» **TASK DIRECTIONS**
Scan each line of the entries below for the word "Phase" and count the ones where it appears. The answer is that number alone.

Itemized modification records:
------

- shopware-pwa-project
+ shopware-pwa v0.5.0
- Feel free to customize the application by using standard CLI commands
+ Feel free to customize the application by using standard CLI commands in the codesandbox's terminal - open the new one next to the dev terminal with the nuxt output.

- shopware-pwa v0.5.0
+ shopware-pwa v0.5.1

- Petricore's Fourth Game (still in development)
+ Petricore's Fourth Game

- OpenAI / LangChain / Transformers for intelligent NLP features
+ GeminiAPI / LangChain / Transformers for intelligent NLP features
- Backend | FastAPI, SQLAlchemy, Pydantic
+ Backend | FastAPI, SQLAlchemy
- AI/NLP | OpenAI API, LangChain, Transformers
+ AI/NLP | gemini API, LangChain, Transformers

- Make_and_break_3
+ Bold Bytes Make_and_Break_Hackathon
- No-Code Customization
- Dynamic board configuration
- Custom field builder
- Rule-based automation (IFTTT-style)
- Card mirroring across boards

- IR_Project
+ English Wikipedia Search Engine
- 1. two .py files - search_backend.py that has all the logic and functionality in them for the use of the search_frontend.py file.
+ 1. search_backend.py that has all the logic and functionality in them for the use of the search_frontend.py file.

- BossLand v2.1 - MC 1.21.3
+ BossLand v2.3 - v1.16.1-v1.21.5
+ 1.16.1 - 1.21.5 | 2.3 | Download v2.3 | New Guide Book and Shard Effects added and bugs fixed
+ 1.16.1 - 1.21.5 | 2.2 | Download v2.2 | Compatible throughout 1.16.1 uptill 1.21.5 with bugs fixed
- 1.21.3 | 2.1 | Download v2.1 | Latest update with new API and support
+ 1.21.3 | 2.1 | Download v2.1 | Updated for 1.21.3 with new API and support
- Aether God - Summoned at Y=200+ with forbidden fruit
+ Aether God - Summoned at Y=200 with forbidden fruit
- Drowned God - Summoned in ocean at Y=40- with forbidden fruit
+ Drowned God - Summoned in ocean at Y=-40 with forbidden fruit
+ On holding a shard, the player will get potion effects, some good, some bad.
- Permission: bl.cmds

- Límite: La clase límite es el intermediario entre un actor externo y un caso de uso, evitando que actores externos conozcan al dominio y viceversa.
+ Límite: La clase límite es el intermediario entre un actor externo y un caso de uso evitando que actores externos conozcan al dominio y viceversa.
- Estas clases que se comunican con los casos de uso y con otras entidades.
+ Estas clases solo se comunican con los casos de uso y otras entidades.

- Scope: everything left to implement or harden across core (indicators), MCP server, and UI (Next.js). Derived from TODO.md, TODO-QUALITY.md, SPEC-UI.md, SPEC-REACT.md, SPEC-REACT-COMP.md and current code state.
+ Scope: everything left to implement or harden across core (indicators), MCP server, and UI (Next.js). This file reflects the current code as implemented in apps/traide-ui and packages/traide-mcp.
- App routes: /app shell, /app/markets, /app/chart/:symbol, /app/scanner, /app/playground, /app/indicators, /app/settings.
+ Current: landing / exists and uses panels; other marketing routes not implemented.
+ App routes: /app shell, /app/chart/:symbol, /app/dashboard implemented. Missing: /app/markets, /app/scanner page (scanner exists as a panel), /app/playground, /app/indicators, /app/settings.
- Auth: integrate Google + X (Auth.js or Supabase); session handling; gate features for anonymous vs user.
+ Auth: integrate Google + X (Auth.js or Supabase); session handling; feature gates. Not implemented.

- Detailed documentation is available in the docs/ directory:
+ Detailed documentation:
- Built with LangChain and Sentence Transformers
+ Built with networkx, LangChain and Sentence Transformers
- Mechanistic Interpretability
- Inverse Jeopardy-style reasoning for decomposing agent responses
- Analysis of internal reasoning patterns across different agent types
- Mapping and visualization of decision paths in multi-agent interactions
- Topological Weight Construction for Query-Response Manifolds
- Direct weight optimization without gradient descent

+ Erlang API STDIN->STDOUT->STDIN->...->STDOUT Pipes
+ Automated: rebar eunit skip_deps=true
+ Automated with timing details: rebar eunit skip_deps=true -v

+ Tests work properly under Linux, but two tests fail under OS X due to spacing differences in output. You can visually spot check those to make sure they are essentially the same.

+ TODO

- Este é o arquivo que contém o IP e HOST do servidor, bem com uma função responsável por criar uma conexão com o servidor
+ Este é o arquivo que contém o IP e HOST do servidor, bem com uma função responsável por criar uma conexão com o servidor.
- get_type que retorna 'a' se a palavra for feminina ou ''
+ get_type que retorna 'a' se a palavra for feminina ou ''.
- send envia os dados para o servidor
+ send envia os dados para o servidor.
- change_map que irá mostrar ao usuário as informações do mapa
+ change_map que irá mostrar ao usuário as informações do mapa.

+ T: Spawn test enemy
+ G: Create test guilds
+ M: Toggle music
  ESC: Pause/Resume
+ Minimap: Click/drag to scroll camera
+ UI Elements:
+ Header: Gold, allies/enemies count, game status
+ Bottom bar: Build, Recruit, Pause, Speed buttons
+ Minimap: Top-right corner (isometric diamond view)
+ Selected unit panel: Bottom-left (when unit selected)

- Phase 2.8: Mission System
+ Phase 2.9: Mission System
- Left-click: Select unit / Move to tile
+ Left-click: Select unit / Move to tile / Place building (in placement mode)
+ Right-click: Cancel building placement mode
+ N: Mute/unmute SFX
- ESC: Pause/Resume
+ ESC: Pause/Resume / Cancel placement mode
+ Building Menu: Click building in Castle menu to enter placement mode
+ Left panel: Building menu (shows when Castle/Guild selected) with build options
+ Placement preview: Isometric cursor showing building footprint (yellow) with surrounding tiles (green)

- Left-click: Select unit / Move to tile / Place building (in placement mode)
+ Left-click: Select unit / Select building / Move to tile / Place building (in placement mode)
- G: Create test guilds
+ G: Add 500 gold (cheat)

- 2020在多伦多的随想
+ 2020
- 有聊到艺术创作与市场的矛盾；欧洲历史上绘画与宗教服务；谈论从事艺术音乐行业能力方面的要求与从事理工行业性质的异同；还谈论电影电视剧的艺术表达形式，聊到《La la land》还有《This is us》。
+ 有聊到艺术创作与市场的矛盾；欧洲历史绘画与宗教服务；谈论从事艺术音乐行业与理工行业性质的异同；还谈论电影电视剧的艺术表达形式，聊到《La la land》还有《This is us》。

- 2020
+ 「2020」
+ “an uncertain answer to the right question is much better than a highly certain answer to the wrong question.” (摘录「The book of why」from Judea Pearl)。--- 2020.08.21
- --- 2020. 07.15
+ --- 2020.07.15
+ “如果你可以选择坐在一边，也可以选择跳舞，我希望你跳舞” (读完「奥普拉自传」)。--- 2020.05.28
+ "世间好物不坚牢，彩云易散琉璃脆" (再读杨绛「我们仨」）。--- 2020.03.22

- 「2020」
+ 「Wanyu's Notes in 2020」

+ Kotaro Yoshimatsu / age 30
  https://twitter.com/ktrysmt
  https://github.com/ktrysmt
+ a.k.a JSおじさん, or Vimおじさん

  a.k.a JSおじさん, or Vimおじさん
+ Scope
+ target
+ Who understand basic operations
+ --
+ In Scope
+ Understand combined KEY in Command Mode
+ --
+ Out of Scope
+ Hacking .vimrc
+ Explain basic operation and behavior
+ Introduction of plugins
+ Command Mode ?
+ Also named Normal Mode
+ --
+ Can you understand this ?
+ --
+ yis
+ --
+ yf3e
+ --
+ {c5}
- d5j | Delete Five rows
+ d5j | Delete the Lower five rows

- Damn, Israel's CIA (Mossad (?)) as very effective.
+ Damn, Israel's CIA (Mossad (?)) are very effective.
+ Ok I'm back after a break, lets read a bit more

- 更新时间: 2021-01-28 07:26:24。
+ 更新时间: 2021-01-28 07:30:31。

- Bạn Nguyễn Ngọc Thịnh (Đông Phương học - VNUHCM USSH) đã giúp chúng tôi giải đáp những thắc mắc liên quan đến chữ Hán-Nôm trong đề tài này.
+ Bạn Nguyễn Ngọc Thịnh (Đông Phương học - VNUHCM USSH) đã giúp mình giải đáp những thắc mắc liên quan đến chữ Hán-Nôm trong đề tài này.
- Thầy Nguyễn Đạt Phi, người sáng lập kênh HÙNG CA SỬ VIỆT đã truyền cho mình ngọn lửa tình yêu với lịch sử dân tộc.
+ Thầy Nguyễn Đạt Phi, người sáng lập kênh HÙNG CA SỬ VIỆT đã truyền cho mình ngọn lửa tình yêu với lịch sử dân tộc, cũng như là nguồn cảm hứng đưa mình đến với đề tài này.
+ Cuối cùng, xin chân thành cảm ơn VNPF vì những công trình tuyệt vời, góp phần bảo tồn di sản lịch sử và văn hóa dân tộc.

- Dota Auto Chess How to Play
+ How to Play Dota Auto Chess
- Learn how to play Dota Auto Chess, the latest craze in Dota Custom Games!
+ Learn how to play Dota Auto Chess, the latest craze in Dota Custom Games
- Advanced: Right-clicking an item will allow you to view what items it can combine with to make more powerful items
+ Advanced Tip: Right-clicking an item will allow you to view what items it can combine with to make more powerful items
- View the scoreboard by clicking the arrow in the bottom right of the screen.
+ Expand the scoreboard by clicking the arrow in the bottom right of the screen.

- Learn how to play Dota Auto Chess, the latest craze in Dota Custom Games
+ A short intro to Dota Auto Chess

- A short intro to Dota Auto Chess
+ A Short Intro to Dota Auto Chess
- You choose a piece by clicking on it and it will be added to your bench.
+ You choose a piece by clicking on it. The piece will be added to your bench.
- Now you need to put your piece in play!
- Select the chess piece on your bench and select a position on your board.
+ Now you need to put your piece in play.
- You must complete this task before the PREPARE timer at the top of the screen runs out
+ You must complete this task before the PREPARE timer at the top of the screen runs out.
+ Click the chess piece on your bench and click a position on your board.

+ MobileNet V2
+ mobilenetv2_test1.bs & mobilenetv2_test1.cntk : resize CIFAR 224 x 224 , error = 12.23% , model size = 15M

------

» **TASK RESULT**
2